Mike wrote on October 09, 2012 at 8:10 pm

Hi Sid! You didn't really think I was going to stay out of this discussion, did you? 

I have a different take on things. 

Years and years ago there were lots of professors, and lots of secretaries. Every professor had their own secretary to "take a letter" and send faxes and do other such things. Over the years these secretaries were needed less and less as professors started doing such things for themselves--mostly by sending e-mail and typing their own papers and things using computers and the campus network and servers and things. 

When that started to happen, educated information technology professionals became more and more desired by the University, and there was less of a demand for (mostly uneducated) secretaries. 

So the ranks of civil servants started to slide, and the ranks of academic professionals started to grow. The civil service systems specifically states how positions are to be hired--a group of people take a test, and the person or unit needing to fill a position is required to hire one of the top three test-takers. Oh, and all the test-takers must be from the state of Illinois. Because there is no expertise outside of our state that we need. 
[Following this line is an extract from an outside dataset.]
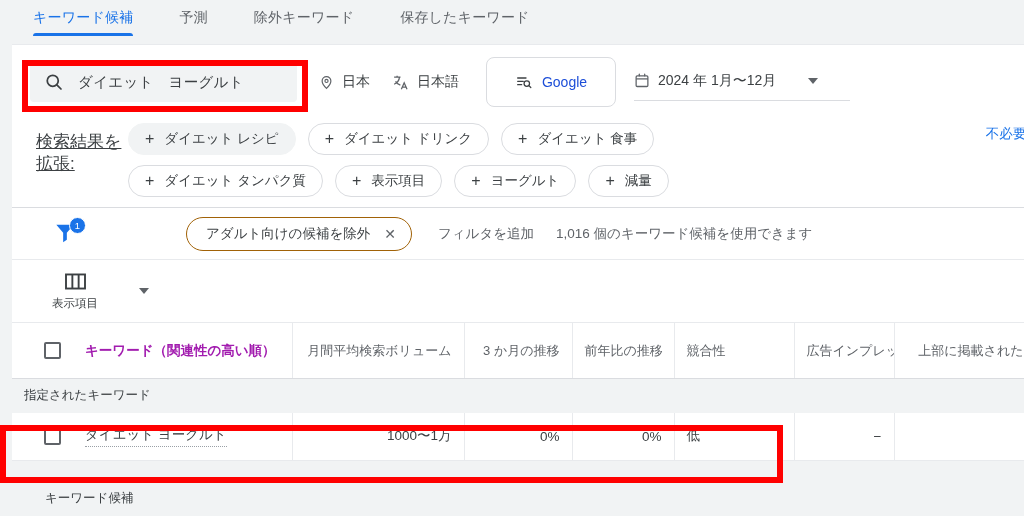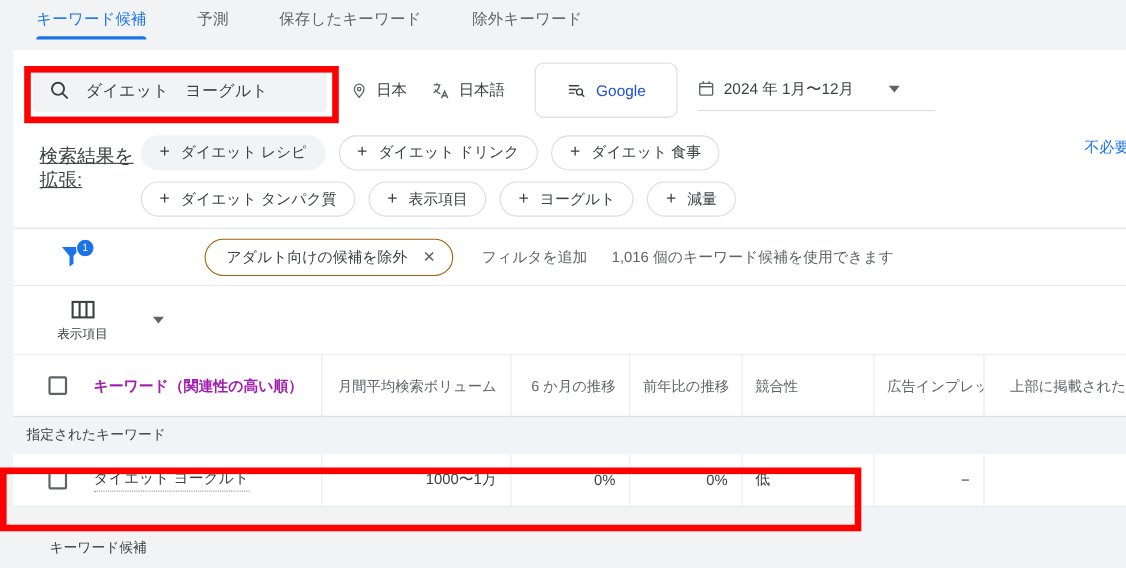"保存したキーワード" div.tab { order: before "除外キーワード" -> after "除外キーワード" }
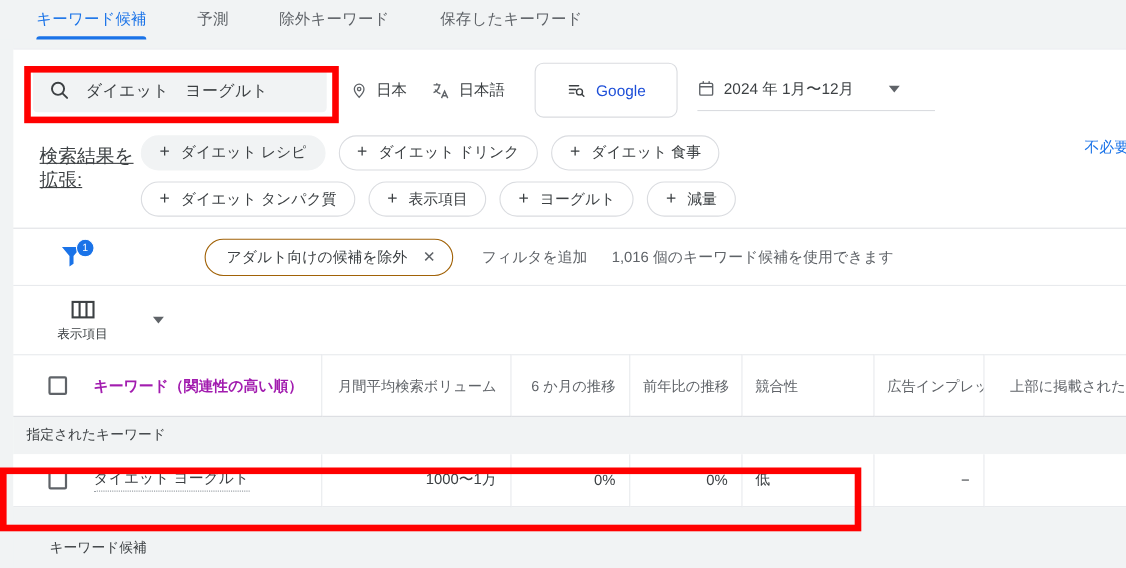"6 か月の推移" th.num { text: 6 -> 3 }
It becomes apparent that the unions start to feel threatened when their numbers are decreasing while the numbers of educated APs is growing. What to do? Pressure the state to remove the exemption authority from the University? Well, that's what is happening.

This situation is PURELY being driven by unnecessary unions who are threatened that their numbers are decreasing. 

As an AP I have a year-to-year contract and can be let go at any time. Once a union member gets past probation it takes an act of congress for them to lose their job. Sounds like a good deal, right? I, and every single AP I know, have NO DESIRE to become members of a union, and less of a desire to become civil servants. Why on earth would any of us choose to have a year-to-year contract where we could be fired based on our performance instead of a union position that guarantees us a job for the rest of our lives, even if we don't do anything? 

Someone tell me. Please. Because at the end of the day, that's part of the heart of this argument. I don't want to be a civil servant, even though their system allows everyone to keep their job no matter how well they do it. Yet their unions WANT me to give up my not-guaranteed job to be a part of their group.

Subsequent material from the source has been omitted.